L’AGOPUNTURA, UNA PRATICA MILLENARIA PER ALLEVIARE
GLI EFFETTI COLLATERALI DELLE CURE CONTRO IL CANCRO
L’agopuntura, pratica millenaria della medicina tradizionale cinese, trova oggi sempre più spazio nei percorsi integrati di cura in oncologia. Non si propone come alternativa alle terapie oncologiche, ma come strumento complementare che, insieme al supporto psicologico, contribuisce ad alleviare gli effetti collaterali, migliorare la qualità della vita e sostenere il benessere globale della persona. Numerosi studi clinici evidenziano come l’agopuntura possa risultare utile in ambiti specifici, tra cui la prevenzione e il trattamento della nausea e del vomito indotti dalla chemioterapia, la neuropatia periferica, la stanchezza cronica, l’insonnia, l’ansia, la sindrome menopausale e il dolore. Inserita in un percorso multidisciplinare che comprende anche il sostegno psicologico, la sua efficacia, unita al basso rischio di effetti collaterali, rende l’agopuntura una risorsa preziosa all’interno di un approccio multidimensionale, oggi punto cardine del trattamento oncologico.

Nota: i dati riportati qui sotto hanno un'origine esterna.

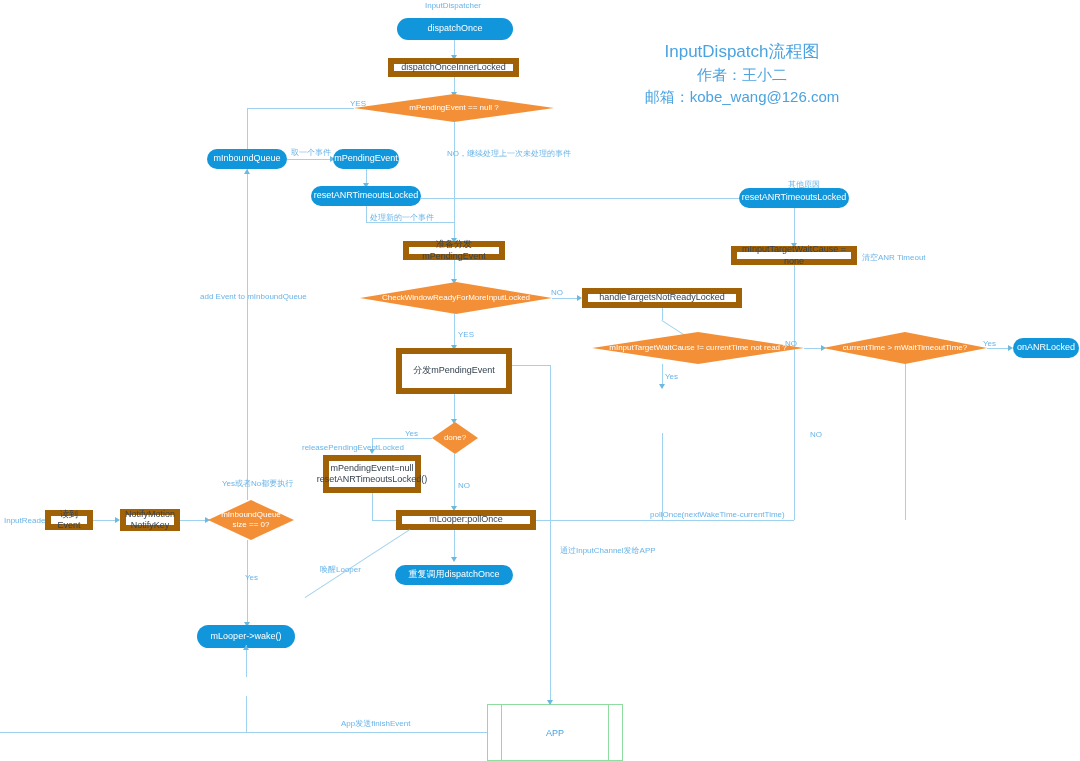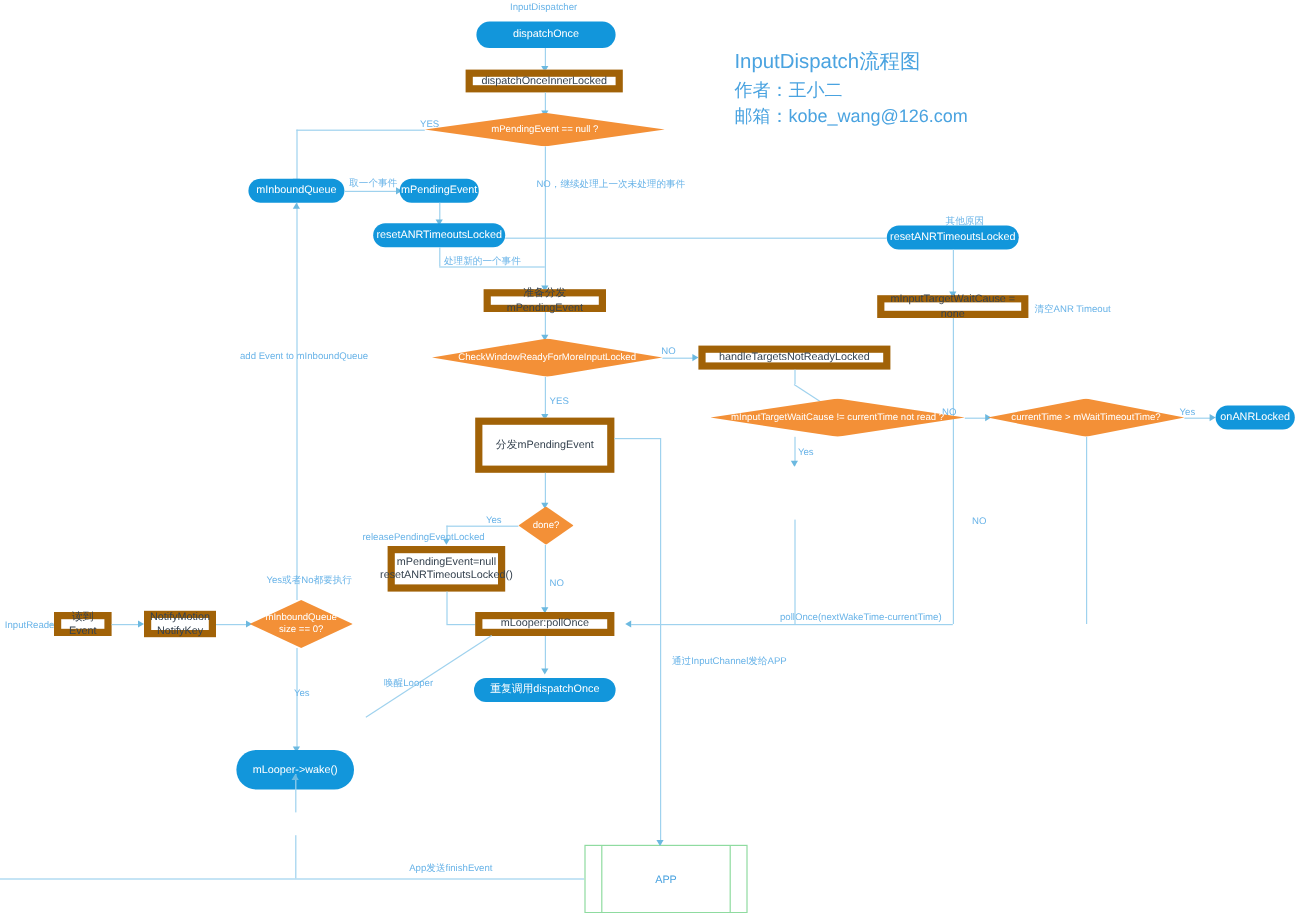"InputDispatch流程图" .title { text-align: left -> center }
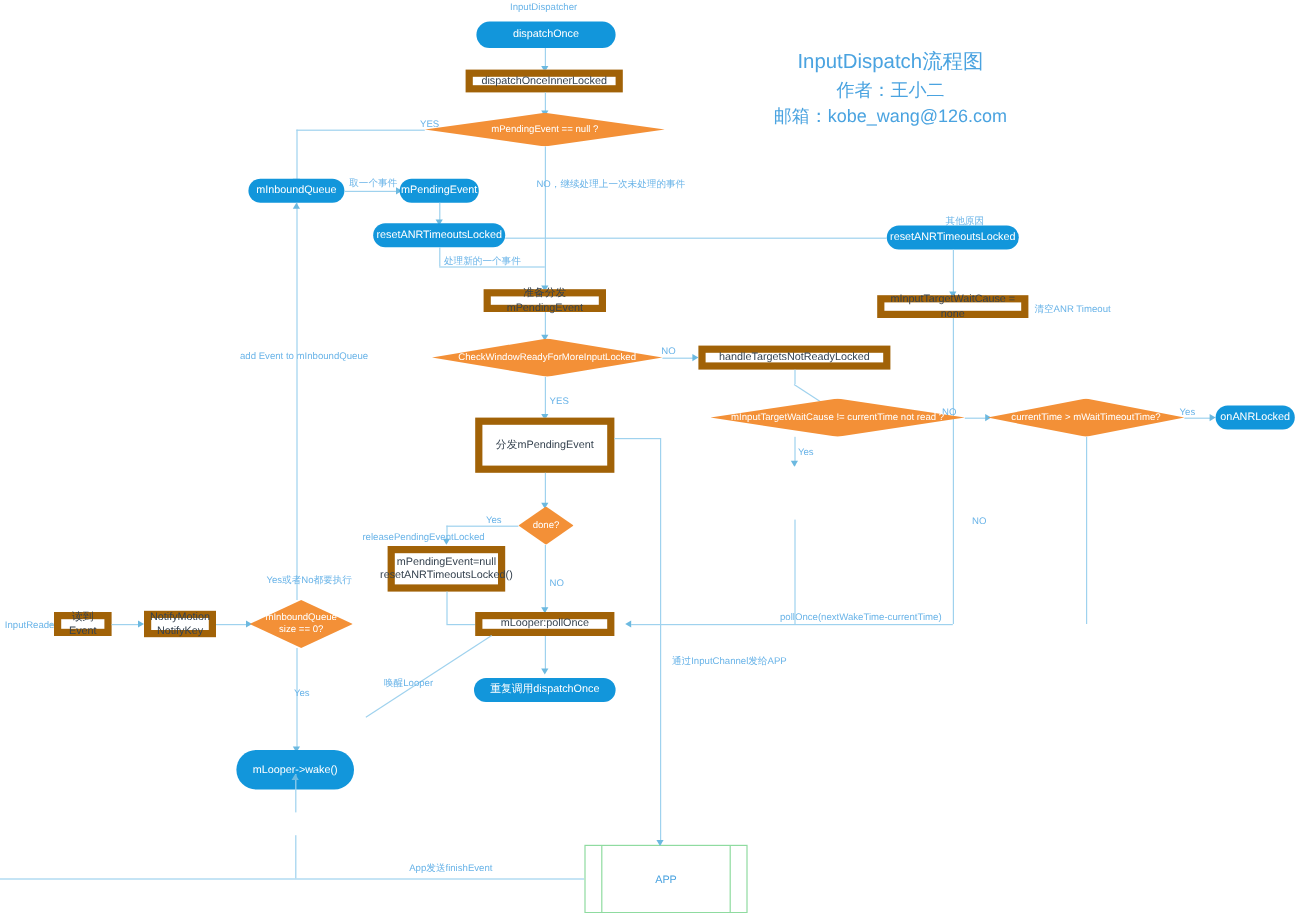"mLooper:pollOnce" div.node { width: 116px -> 140px }
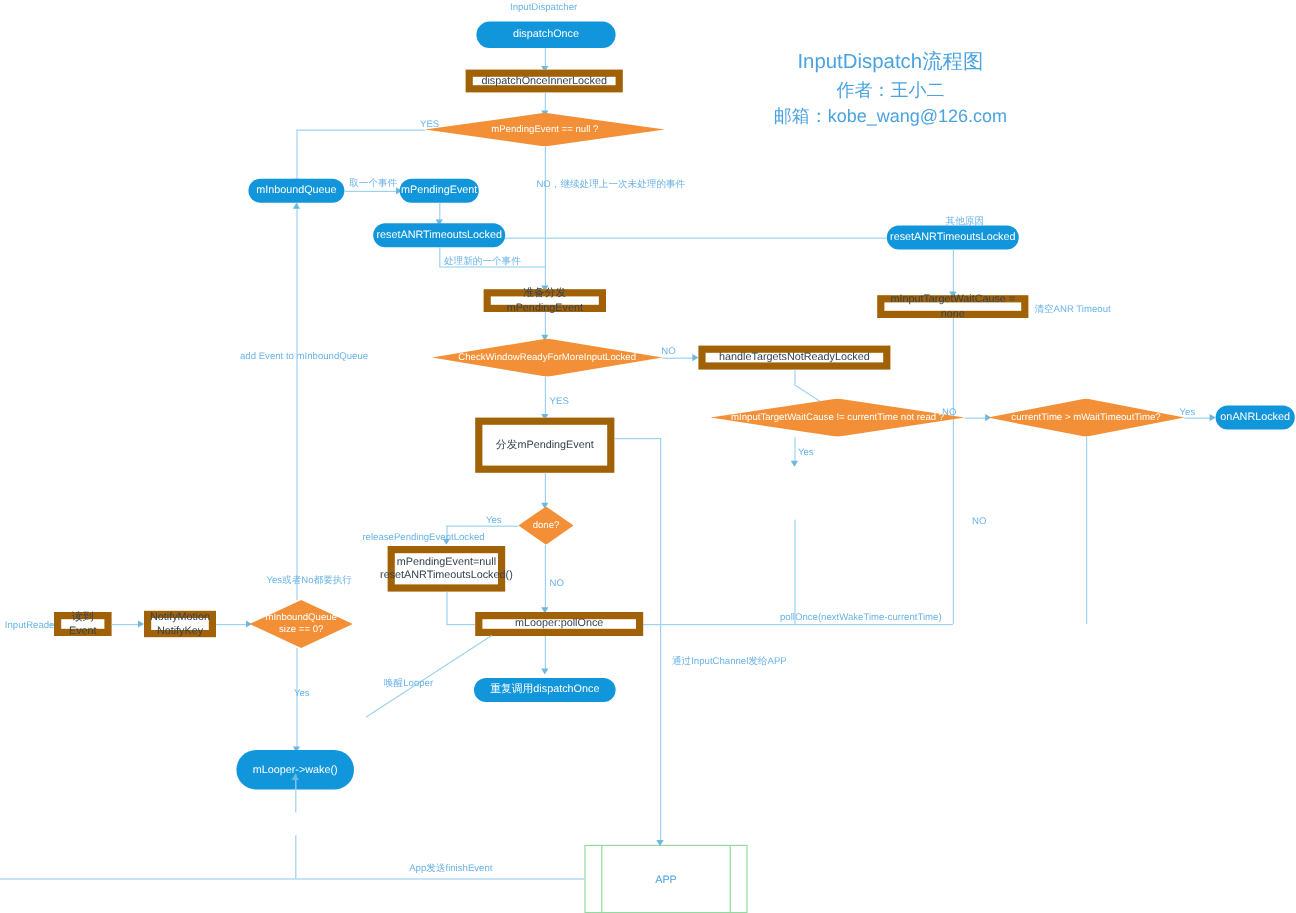"mLooper->wake()" div.node { height: 33px -> 23px }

L’Unità Operativa Semplice Dipartimentale di Oncologia dell’Ospedale di San Bonifacio, di cui è Responsabile la Dott.ssa Marta Mandarà, offre ai pazienti un percorso integrato che prevede un supporto psicologico costante e la possibilità di accedere a trattamenti di agopuntura, effettuati da due medici oncologi qualificati ed esperti di medicina tradizionale cinese. «Nel nostro lavoro con i pazienti oncologici – afferma la Dott.ssa Mandarà – vedo ogni giorno quanto l’agopuntura e il supporto psicologico possano offrire un reale e tangibile sollievo. Si dedica al paziente un ulteriore spazio in cui si sente ascoltato, sostenuto e spesso riesce a ritrovare la parte di sé oltre la malattia». A questo si affianca l’intervento psicologico: «La presa in carico della persona – sottolinea la Dott.ssa Sara Stevan, psicologa del servizio – non riguarda solo la gestione dell’impatto emotivo della diagnosi, ma si integra con il trattamento in agopuntura in un percorso unitario corpo–mente. Lavorare insieme permette di sostenere il paziente nella sua globalità, favorendo risorse interiori, adattamento e qualità di vita».